The workplace environment you spend 40 or 50 hours in per week has a very real and substantial impact on your mental health, according to multiple studies and expert opinions from psychologists all around the world.
According to a 2011 research study on how workplace design contributes to mental health and well-being, the average person spends 33 percent of their waking time in their workplace on a weekly basis. As such, the physical workplace environment has a major impact on everything from happiness and mood to productivity and focus. The study concludes that “good working conditions enable employees to work effectively” and that “investments in the physical workplace that create those conditions pay back quickly.”
One of the biggest issues for business owners involves choosing between different office spaces. At any given time, there are hundreds of different office spaces for lease in big cities. Take, for example, Atlanta, Georgia. As of December 2015, there are nearly 200 listings currently available in the metro area. Some offer open floor plan designs, while others have more traditional private floor plans with individual offices and boardrooms. According to studies, selecting one over the other can significantly affect workplace productivity.
In 2011, psychologist Matthew Davis analyzed more than 100 studies about office environments and found that, though they foster a “symbolic sense of organizational mission,” open office floor plans are actually “damaging to the workers’ attention spans, productivity, creative thinking, and satisfaction.”
When cross-referenced against standard partitioned offices, Davis found that employees in open offices dealt with more uncontrolled interactions, lower levels of concentration, less motivation, and higher levels of stress. That’s a strong price to pay for trendy architecture.
While some people are able to deal with more noise than others, research shows that noise distracts everyone. This study in cognitive control found that habitual multitaskers are more susceptible to interruptions and take longer to recover from interruptions. In offices with open environments or poor noise control, these employees are much more likely to become distracted and underperform.
The fact is that millennials – a group that now represents a large portion of the workforce – are natural multitaskers. Employers aren’t going to be able to fix this. As a result, this means that something has to be done to the workplace environment to reduce the number of distractions. Many business owners are finding that offices with private offices and cubicles are better than open floor plan designs.
A 2006 report by the Department of Health Working Group of Arts and Health in the UK found that art has a direct impact on the mental well-being of both hospital patients and staff members. In 2010, a followup study by the Journal of the Royal Society of Medicine further explored this issue.
“The fact that patients frequently express a preference for landscape and nature scenes is consistent with this observation and with evolutionary psychological theories which predict positive emotional responses to flourishing natural environments,” the report reads. “Patients who are ill or stressed about their health may not always be comforted by abstract art, preferring the positive distraction and state of calm created by the blues and greens of landscape and nature scenes instead.”
It’s not just hospitals, though. Carrying this idea over to the office, you can clearly see that art has an impact on the brain. By surrounding yourself with peaceful scenes – as opposed to loud, combative imagery – you can encourage more positive emotional responses.

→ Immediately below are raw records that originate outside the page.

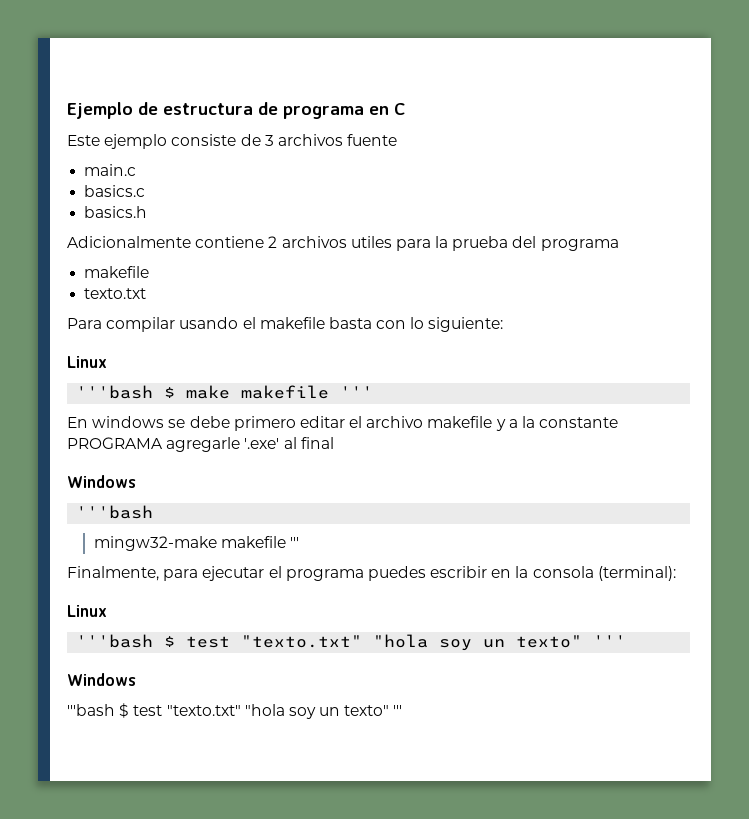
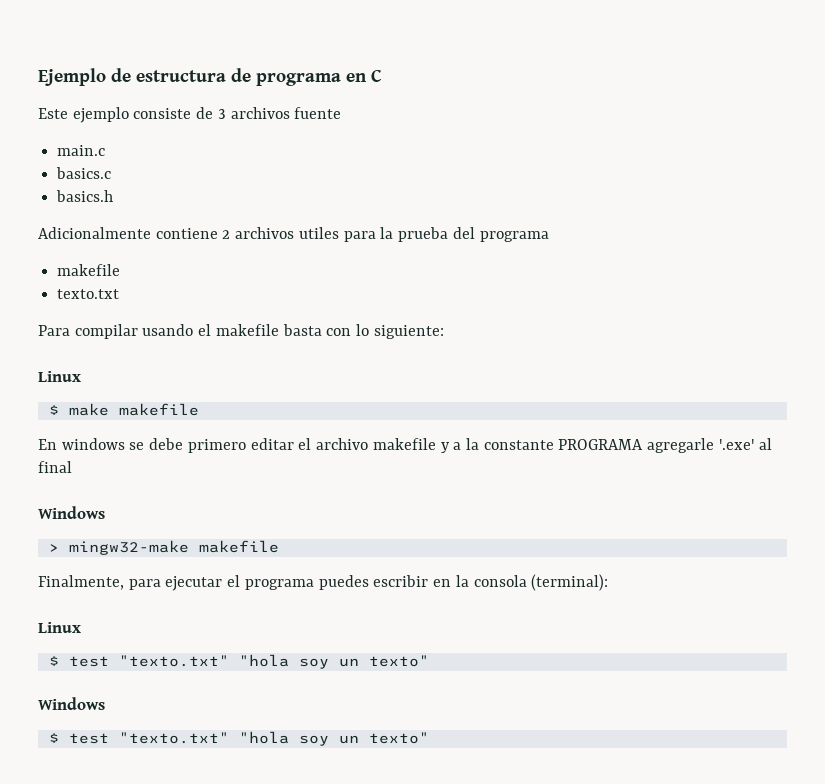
- '''bash $ make makefile '''
+ $ make makefile
  En windows se debe primero editar el archivo makefile y a la constante PROGRAMA agregarle '.exe' al final
  Windows
- '''bash
- mingw32-make makefile '''
+ > mingw32-make makefile
  Finalmente, para ejecutar el programa puedes escribir en la consola (terminal):
  Linux
- '''bash $ test "texto.txt" "hola soy un texto" '''
+ $ test "texto.txt" "hola soy un texto"
  Windows
- '''bash $ test "texto.txt" "hola soy un texto" '''
+ $ test "texto.txt" "hola soy un texto"

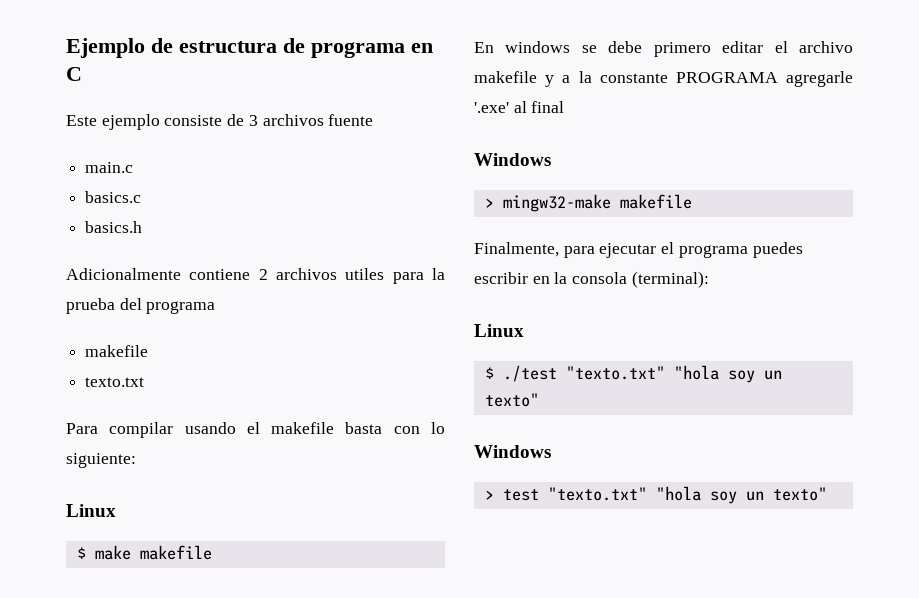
  Finalmente, para ejecutar el programa puedes escribir en la consola (terminal):
  Linux
- $ test "texto.txt" "hola soy un texto"
+ $ ./test "texto.txt" "hola soy un texto"
  Windows
- $ test "texto.txt" "hola soy un texto"
+ > test "texto.txt" "hola soy un texto"

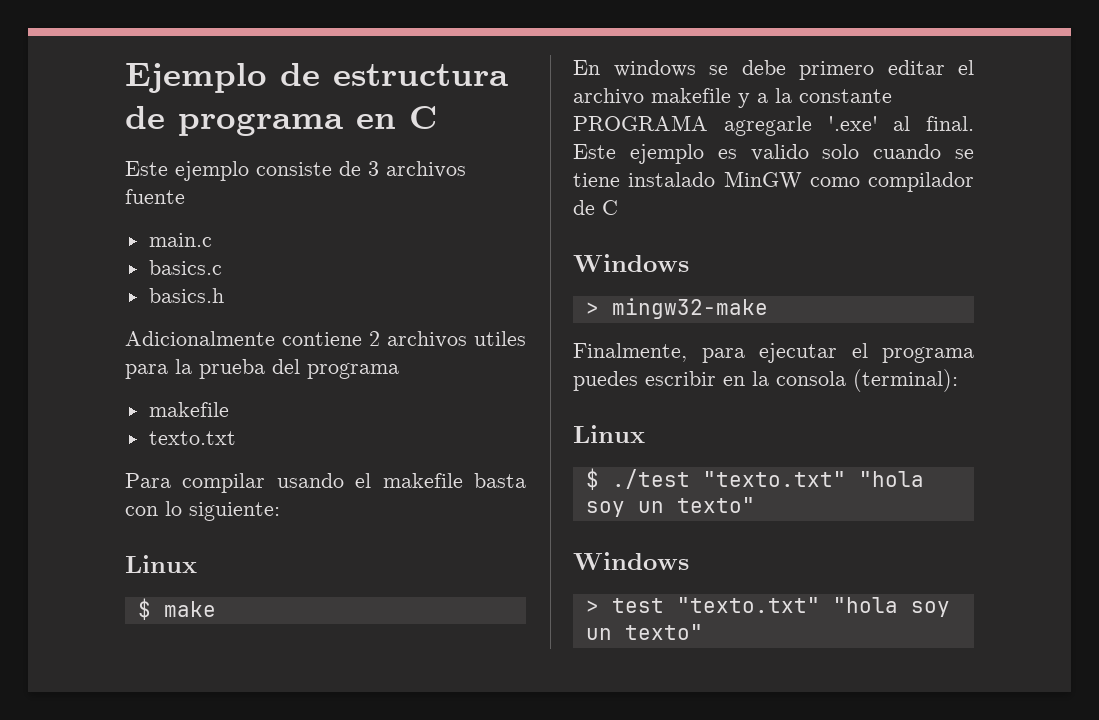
- $ make makefile
+ $ make
- En windows se debe primero editar el archivo makefile y a la constante PROGRAMA agregarle '.exe' al final
+ En windows se debe primero editar el archivo makefile y a la constante PROGRAMA agregarle '.exe' al final. Este ejemplo es valido solo cuando se tiene instalado MinGW como compilador de C
- > mingw32-make makefile
+ > mingw32-make

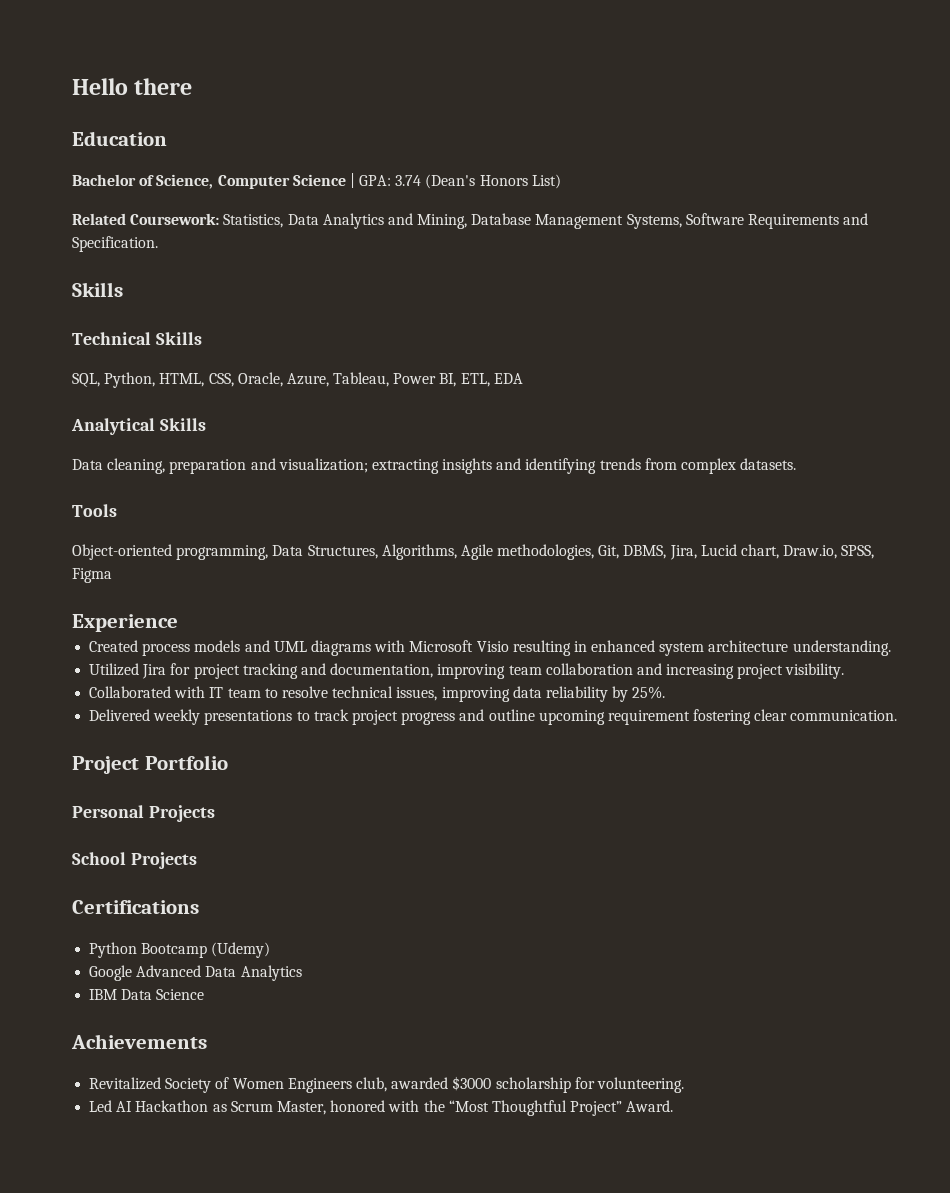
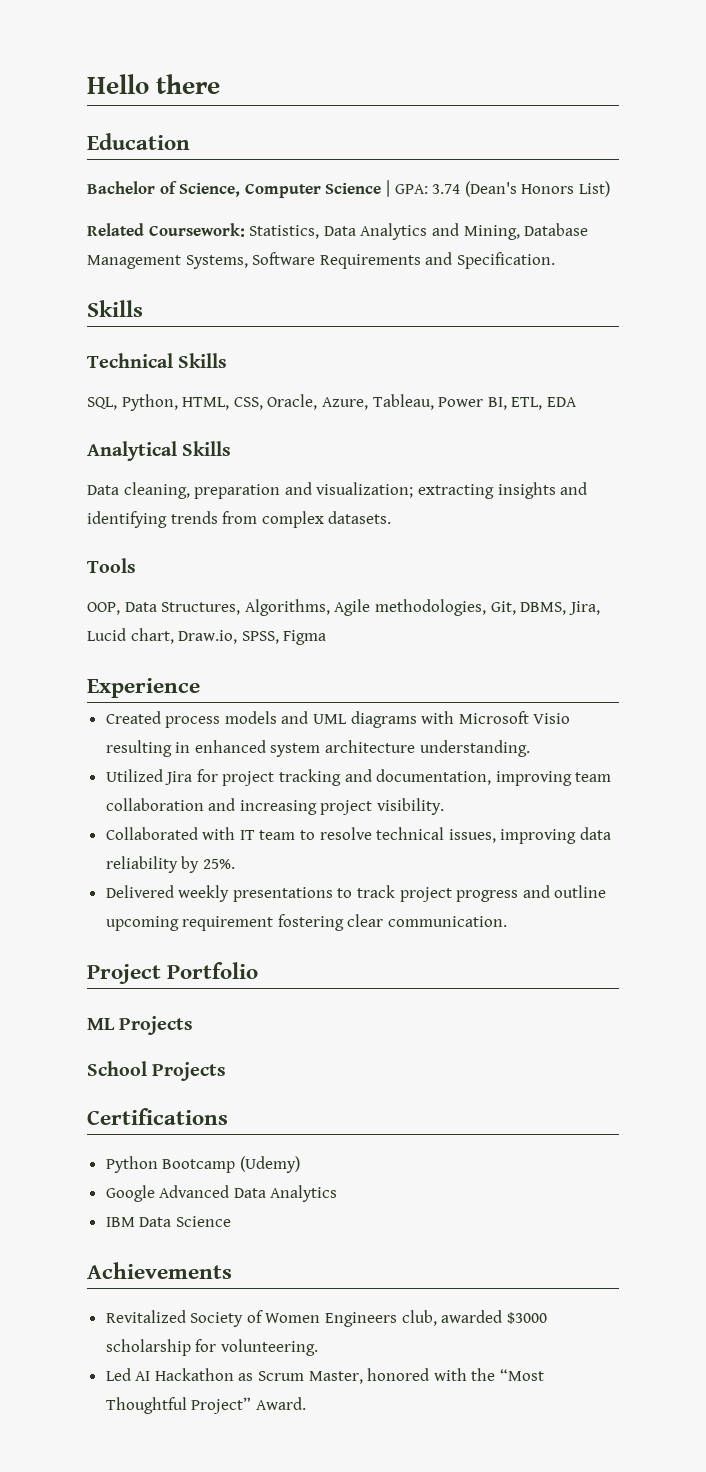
- Object-oriented programming, Data Structures, Algorithms, Agile methodologies, Git, DBMS, Jira, Lucid chart, Draw.io, SPSS, Figma
+ OOP, Data Structures, Algorithms, Agile methodologies, Git, DBMS, Jira, Lucid chart, Draw.io, SPSS, Figma
- Personal Projects
+ ML Projects

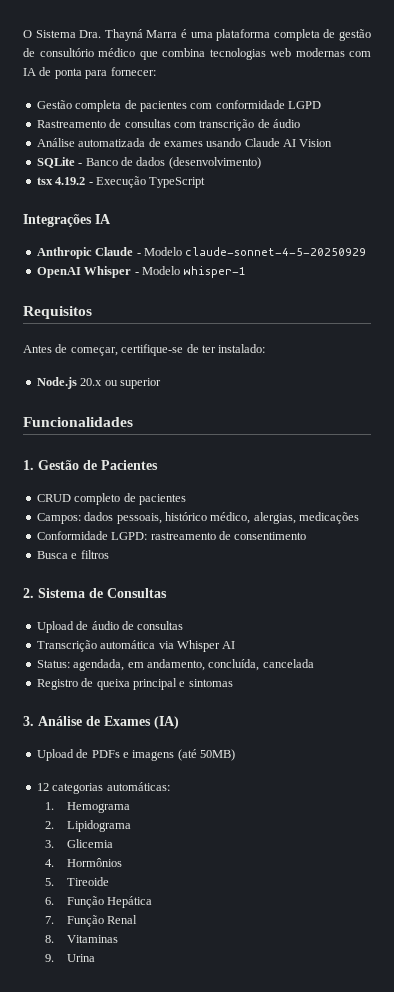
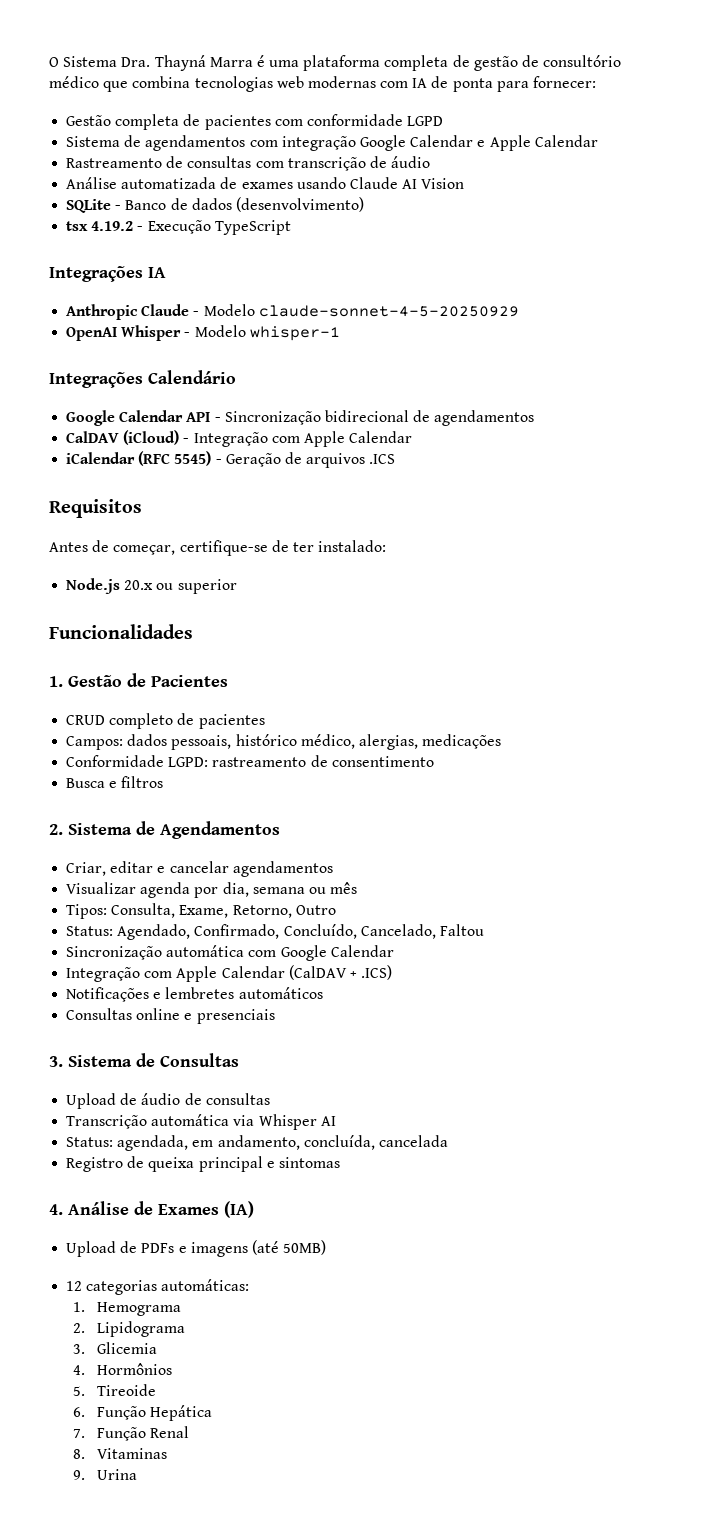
+ Sistema de agendamentos com integração Google Calendar e Apple Calendar
+ Integrações Calendário
+ Google Calendar API - Sincronização bidirecional de agendamentos
+ CalDAV (iCloud) - Integração com Apple Calendar
+ iCalendar (RFC 5545) - Geração de arquivos .ICS
- 2. Sistema de Consultas
+ 2. Sistema de Agendamentos
+ Criar, editar e cancelar agendamentos
+ Visualizar agenda por dia, semana ou mês
+ Tipos: Consulta, Exame, Retorno, Outro
+ Status: Agendado, Confirmado, Concluído, Cancelado, Faltou
+ Sincronização automática com Google Calendar
+ Integração com Apple Calendar (CalDAV + .ICS)
+ Notificações e lembretes automáticos
+ Consultas online e presenciais
+ 3. Sistema de Consultas
- 3. Análise de Exames (IA)
+ 4. Análise de Exames (IA)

Did you know that light has a direct impact on workplace performance? According to a 2013 study, “there is a strong relationship between workplace daylight exposure and office workers’ sleep activity and quality of life.”
When contrasted with workers who spend their time in offices without windows, those with exposure to natural light received an incredible 173 percent more white light exposure during work and slept 46 minutes more per night on average. The study produced a number of other interesting findings, but the gist of the research is that more natural light is better for mental health and physical well-being.